- Recorded data
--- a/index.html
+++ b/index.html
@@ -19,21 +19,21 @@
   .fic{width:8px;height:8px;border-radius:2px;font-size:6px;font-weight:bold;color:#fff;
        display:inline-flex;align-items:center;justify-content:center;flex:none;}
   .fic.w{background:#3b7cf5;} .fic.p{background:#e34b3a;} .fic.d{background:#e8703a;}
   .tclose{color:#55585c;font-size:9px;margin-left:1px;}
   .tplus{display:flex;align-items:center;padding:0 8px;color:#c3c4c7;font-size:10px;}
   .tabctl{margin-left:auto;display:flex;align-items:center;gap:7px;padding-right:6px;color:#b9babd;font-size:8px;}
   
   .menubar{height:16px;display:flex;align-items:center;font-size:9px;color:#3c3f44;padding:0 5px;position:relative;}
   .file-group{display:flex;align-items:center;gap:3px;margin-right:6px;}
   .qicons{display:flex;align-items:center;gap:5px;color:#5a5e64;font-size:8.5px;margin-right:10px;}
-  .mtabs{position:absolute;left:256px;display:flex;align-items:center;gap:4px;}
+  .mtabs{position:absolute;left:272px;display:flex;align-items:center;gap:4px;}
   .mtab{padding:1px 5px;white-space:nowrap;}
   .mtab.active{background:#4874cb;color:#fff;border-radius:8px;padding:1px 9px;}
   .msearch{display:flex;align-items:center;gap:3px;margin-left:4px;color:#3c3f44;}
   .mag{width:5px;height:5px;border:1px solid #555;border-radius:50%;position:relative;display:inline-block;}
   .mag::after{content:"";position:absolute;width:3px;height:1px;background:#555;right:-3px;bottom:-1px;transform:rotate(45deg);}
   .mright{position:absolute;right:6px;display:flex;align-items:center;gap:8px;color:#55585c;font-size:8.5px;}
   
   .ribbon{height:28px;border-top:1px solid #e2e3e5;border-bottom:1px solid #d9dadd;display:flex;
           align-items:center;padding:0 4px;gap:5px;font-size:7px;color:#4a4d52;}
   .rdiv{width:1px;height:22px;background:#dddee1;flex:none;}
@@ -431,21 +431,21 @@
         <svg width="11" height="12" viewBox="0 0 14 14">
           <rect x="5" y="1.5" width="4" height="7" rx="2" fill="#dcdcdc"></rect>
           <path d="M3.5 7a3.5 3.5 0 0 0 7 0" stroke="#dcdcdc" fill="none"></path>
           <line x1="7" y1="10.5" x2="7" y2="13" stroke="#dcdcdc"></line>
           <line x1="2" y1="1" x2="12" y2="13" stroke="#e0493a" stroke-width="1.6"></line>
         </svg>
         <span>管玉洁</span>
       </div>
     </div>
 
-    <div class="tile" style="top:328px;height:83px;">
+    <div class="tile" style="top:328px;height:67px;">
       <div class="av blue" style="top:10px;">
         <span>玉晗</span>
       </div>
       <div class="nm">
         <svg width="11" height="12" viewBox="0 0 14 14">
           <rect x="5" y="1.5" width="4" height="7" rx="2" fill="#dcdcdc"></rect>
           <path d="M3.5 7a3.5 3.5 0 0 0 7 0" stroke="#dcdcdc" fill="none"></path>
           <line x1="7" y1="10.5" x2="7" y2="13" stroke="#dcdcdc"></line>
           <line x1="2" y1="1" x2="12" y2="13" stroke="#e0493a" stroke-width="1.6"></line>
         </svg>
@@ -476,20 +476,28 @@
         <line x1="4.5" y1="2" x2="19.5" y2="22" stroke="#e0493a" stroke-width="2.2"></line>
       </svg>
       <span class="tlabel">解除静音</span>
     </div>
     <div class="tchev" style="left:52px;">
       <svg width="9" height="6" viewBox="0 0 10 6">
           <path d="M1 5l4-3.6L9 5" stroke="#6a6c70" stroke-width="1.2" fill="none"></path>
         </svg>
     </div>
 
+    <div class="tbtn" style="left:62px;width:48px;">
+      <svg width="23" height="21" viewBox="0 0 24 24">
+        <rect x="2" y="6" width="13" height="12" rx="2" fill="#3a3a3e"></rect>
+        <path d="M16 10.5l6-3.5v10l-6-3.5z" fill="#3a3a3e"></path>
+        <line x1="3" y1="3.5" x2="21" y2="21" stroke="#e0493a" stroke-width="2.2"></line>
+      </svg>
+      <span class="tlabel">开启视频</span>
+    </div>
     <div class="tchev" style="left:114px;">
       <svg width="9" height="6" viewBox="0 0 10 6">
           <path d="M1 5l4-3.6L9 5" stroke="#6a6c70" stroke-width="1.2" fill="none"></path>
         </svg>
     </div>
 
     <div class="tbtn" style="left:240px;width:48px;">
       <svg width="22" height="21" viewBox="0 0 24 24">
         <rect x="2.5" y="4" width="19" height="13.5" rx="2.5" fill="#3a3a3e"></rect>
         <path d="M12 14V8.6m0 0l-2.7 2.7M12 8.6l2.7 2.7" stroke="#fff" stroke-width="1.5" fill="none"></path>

- Exercise brief
Your job here is to copy the entries above exactly.

- Reply
--- a/index.html
+++ b/index.html
@@ -19,21 +19,21 @@
   .fic{width:8px;height:8px;border-radius:2px;font-size:6px;font-weight:bold;color:#fff;
        display:inline-flex;align-items:center;justify-content:center;flex:none;}
   .fic.w{background:#3b7cf5;} .fic.p{background:#e34b3a;} .fic.d{background:#e8703a;}
   .tclose{color:#55585c;font-size:9px;margin-left:1px;}
   .tplus{display:flex;align-items:center;padding:0 8px;color:#c3c4c7;font-size:10px;}
   .tabctl{margin-left:auto;display:flex;align-items:center;gap:7px;padding-right:6px;color:#b9babd;font-size:8px;}
   
   .menubar{height:16px;display:flex;align-items:center;font-size:9px;color:#3c3f44;padding:0 5px;position:relative;}
   .file-group{display:flex;align-items:center;gap:3px;margin-right:6px;}
   .qicons{display:flex;align-items:center;gap:5px;color:#5a5e64;font-size:8.5px;margin-right:10px;}
-  .mtabs{position:absolute;left:256px;display:flex;align-items:center;gap:4px;}
+  .mtabs{position:absolute;left:272px;display:flex;align-items:center;gap:4px;}
   .mtab{padding:1px 5px;white-space:nowrap;}
   .mtab.active{background:#4874cb;color:#fff;border-radius:8px;padding:1px 9px;}
   .msearch{display:flex;align-items:center;gap:3px;margin-left:4px;color:#3c3f44;}
   .mag{width:5px;height:5px;border:1px solid #555;border-radius:50%;position:relative;display:inline-block;}
   .mag::after{content:"";position:absolute;width:3px;height:1px;background:#555;right:-3px;bottom:-1px;transform:rotate(45deg);}
   .mright{position:absolute;right:6px;display:flex;align-items:center;gap:8px;color:#55585c;font-size:8.5px;}
   
   .ribbon{height:28px;border-top:1px solid #e2e3e5;border-bottom:1px solid #d9dadd;display:flex;
           align-items:center;padding:0 4px;gap:5px;font-size:7px;color:#4a4d52;}
   .rdiv{width:1px;height:22px;background:#dddee1;flex:none;}
@@ -431,21 +431,21 @@
         <svg width="11" height="12" viewBox="0 0 14 14">
           <rect x="5" y="1.5" width="4" height="7" rx="2" fill="#dcdcdc"></rect>
           <path d="M3.5 7a3.5 3.5 0 0 0 7 0" stroke="#dcdcdc" fill="none"></path>
           <line x1="7" y1="10.5" x2="7" y2="13" stroke="#dcdcdc"></line>
           <line x1="2" y1="1" x2="12" y2="13" stroke="#e0493a" stroke-width="1.6"></line>
         </svg>
         <span>管玉洁</span>
       </div>
     </div>
 
-    <div class="tile" style="top:328px;height:83px;">
+    <div class="tile" style="top:328px;height:67px;">
       <div class="av blue" style="top:10px;">
         <span>玉晗</span>
       </div>
       <div class="nm">
         <svg width="11" height="12" viewBox="0 0 14 14">
           <rect x="5" y="1.5" width="4" height="7" rx="2" fill="#dcdcdc"></rect>
           <path d="M3.5 7a3.5 3.5 0 0 0 7 0" stroke="#dcdcdc" fill="none"></path>
           <line x1="7" y1="10.5" x2="7" y2="13" stroke="#dcdcdc"></line>
           <line x1="2" y1="1" x2="12" y2="13" stroke="#e0493a" stroke-width="1.6"></line>
         </svg>
@@ -476,20 +476,28 @@
         <line x1="4.5" y1="2" x2="19.5" y2="22" stroke="#e0493a" stroke-width="2.2"></line>
       </svg>
       <span class="tlabel">解除静音</span>
     </div>
     <div class="tchev" style="left:52px;">
       <svg width="9" height="6" viewBox="0 0 10 6">
           <path d="M1 5l4-3.6L9 5" stroke="#6a6c70" stroke-width="1.2" fill="none"></path>
         </svg>
     </div>
 
+    <div class="tbtn" style="left:62px;width:48px;">
+      <svg width="23" height="21" viewBox="0 0 24 24">
+        <rect x="2" y="6" width="13" height="12" rx="2" fill="#3a3a3e"></rect>
+        <path d="M16 10.5l6-3.5v10l-6-3.5z" fill="#3a3a3e"></path>
+        <line x1="3" y1="3.5" x2="21" y2="21" stroke="#e0493a" stroke-width="2.2"></line>
+      </svg>
+      <span class="tlabel">开启视频</span>
+    </div>
     <div class="tchev" style="left:114px;">
       <svg width="9" height="6" viewBox="0 0 10 6">
           <path d="M1 5l4-3.6L9 5" stroke="#6a6c70" stroke-width="1.2" fill="none"></path>
         </svg>
     </div>
 
     <div class="tbtn" style="left:240px;width:48px;">
       <svg width="22" height="21" viewBox="0 0 24 24">
         <rect x="2.5" y="4" width="19" height="13.5" rx="2.5" fill="#3a3a3e"></rect>
         <path d="M12 14V8.6m0 0l-2.7 2.7M12 8.6l2.7 2.7" stroke="#fff" stroke-width="1.5" fill="none"></path>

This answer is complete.